Já a mãe buscava entender como aquilo havia acontecido. Sua preocupação, como a de todos, era acolher a filha e permitir que ela pudesse, com mais calma, decidir sobre o que deveria fazer.
A paciente descreveu o que sentira como se tivesse levado um forte soco no estômago, não conseguia digerir tudo aquilo. Como seu genro, aquele que tinha como a um filho, a quem tanto admirava, pode agredir sua filha? Como ela não leu os sinais, se perguntava?
Perceber os sinais
Sim, pode perceber agora que ele tinha algumas ideias machistas, como a de que uma mulher não podia almoçar com um amigo ou colega de trabalho; que alguns programas entre mulheres também não caiam bem, como irem beber com amigas em um barzinho; que algumas roupas não eram adequadas, aquelas decotadas, saias curtas, calças muito justas, tops etc. Ah, mas não era só, também havia muito controle, como várias ligações por dia, fiscalização do celular, críticas às amigas, além de vitimização e muita culpabilização do outro, agora reconhece.
A paciente sentia-se destroçada em ver a filha naquele momento tão triste, delicado e dolorido, machucada na carne e no espírito e se ressentia muito, muito mesmo por não ter percebido os sinais. Como não viu o que acontecia? Como não ajudou a sua filha a enxergar aquele homem, aquela relação?
Venceu a cultura de não intervir na relação do casal, dois adultos?
É certo que a política de não se intrometer na relação alheia até a pouco era muito difundida, mas felizmente vem sendo abandonada.
Defesa do ego
Será que como a filha deixou-se encantar pelo que o genro parecia ser? Será que “ficou cega” quando viu que seu sonho de ver a filha “bem casada” teria se realizado?
É fato que os pais projetam muitos sonhos em seus filhos e um deles, especialmente para a filha mulher, ainda é para muitos a de um casamento.
Isto pode explicar a razão dos pais fazerem uso da negação, mecanismo de defesa do ego, para não tomar conhecimento de uma situação real que poderia impedir que aquilo que projetaram para sua filha se realizasse.
A negação somada à idealização, outro mecanismo de defesa que consiste na atribuição de qualidades perfeitas a outras pessoas, e o estrago está feito.
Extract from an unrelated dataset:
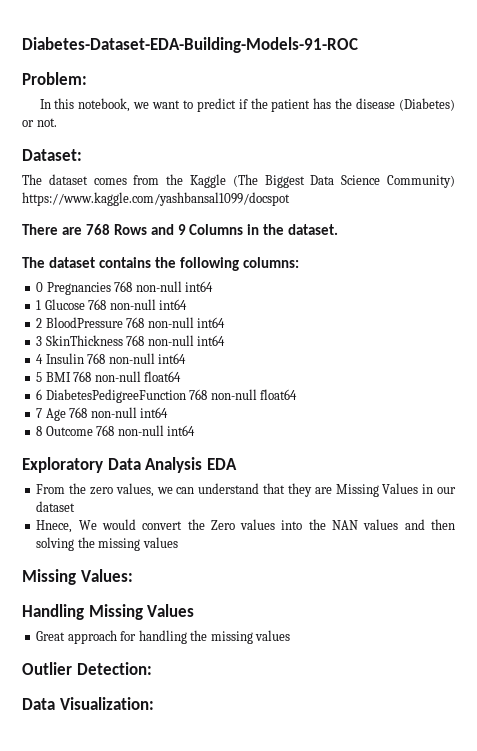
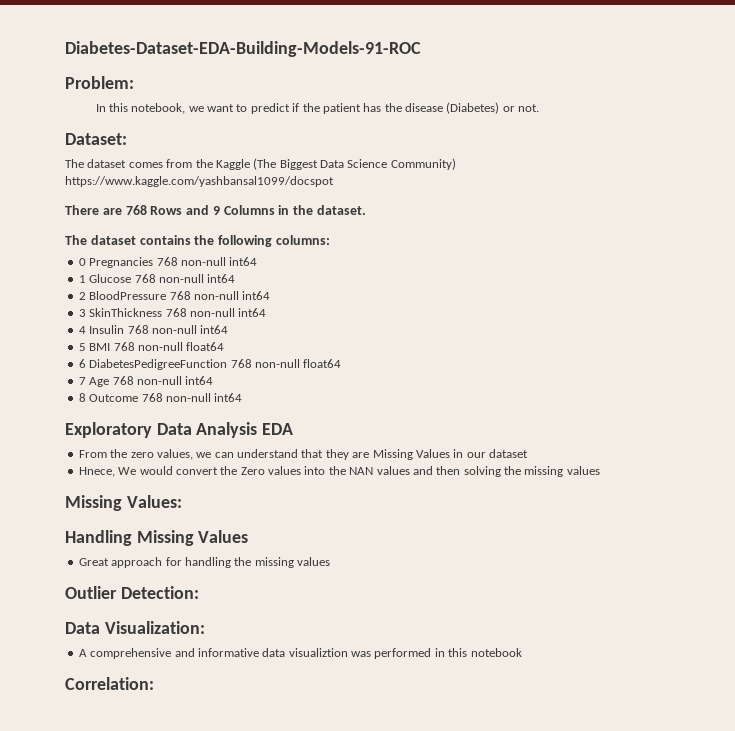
(154, 703) none -> [78,648,522,659] [65,677,154,690] // A comprehensive and informative data visualiztion was performed in this notebook // Correlation:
Até a velha ideia de que só somos felizes em pares pode pesar.
Cuidado com a idealização
Hoje fala-se muito da necessidade das mulheres ficarem atentas aos sinais do seu parceiro, esclarece-se sobre as possíveis formas de violência física, moral, sexual, psicológica e até patrimonial.
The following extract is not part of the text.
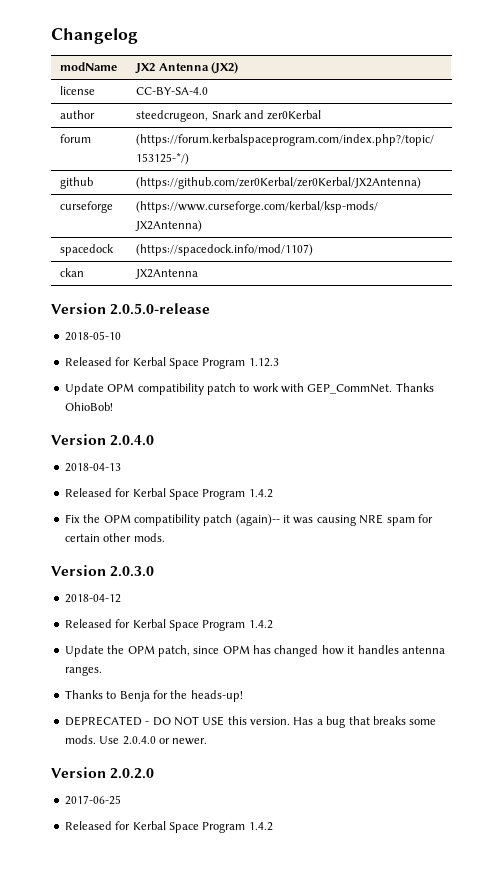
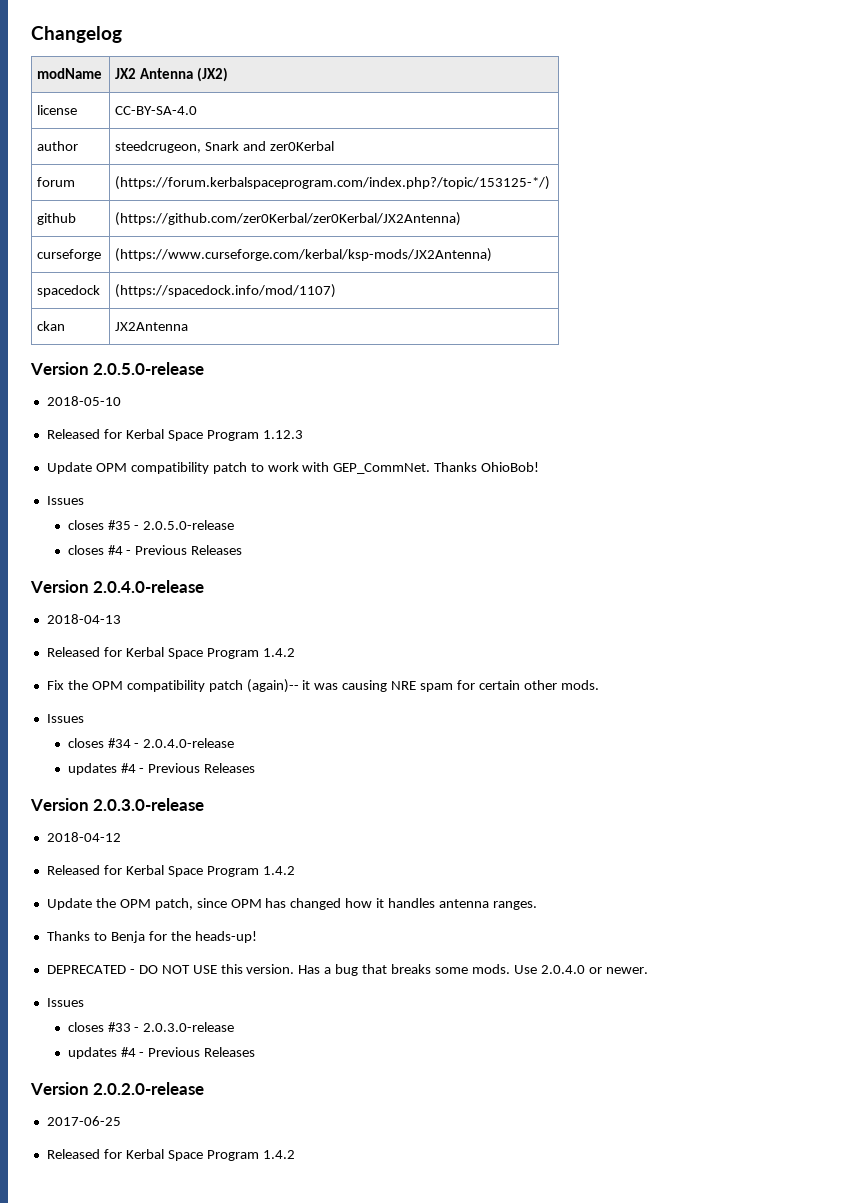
[51,434,155,446] // Version 2.0.4.0 -> [46,496,84,505] [67,520,235,530] [67,545,243,555] [30,580,205,593] // Issues // closes #35 - 2.0.5.0-release // closes #4 - Previous Releases // Version 2.0.4.0-release
[51,565,155,577] // Version 2.0.3.0 -> [46,714,84,723] [67,738,235,748] [67,763,256,775] [30,798,205,811] // Issues // closes #34 - 2.0.4.0-release // updates #4 - Previous Releases // Version 2.0.3.0-release
[51,767,155,779] // Version 2.0.2.0 -> [46,998,84,1007] [67,1022,235,1032] [67,1047,256,1059] [30,1082,205,1095] // Issues // closes #33 - 2.0.3.0-release // updates #4 - Previous Releases // Version 2.0.2.0-release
Esta atenção, no entanto, a cada dia, deve ser também dos pais que precisam se despir de velhas crenças, inclusive entrando em contato com as projeções nos seus filhos, cuidando menos de idealizar o que eles devem ser ou fazer, e desejando mais apenas vê-los felizes.
Cavaleiro de armadura não existe
Mas o que falar para essa mãe? Como quebrar esse conto de fadas que ela sonhou para a filha? Ou, até mesmo como ela se desprende dessa idealização que foi posta sobre ela pela sociedade machista?
Penso que é preciso que os pais se apropriem, através da conscientização/desconstrução, que pode vir por meio da análise pessoal, de que a negação é utilizada por todos nós, mas no mais das vezes é ela rompida pela realidade que ao final se impõe; que ninguém é perfeito, que todos temos um lado sombrio adormecido ou aflorado; que temos que rever de tempos em tempos nossas crenças tomadas da sociedade fazendo uma avaliação sobre seu acerto ou erro; de que sim, podemos ser felizes sozinhos e não somente em pares, felizes com amigos, com familiares queridos, com parceiros amáveis, somos felizes quando há o respeito do outro à pessoa que nós somos.
Talvez com isso os pais possam deixar de sonhar esse sonho e identificar que o cavaleiro de armadura não existe, muito menos se ele julga a saia da princesa.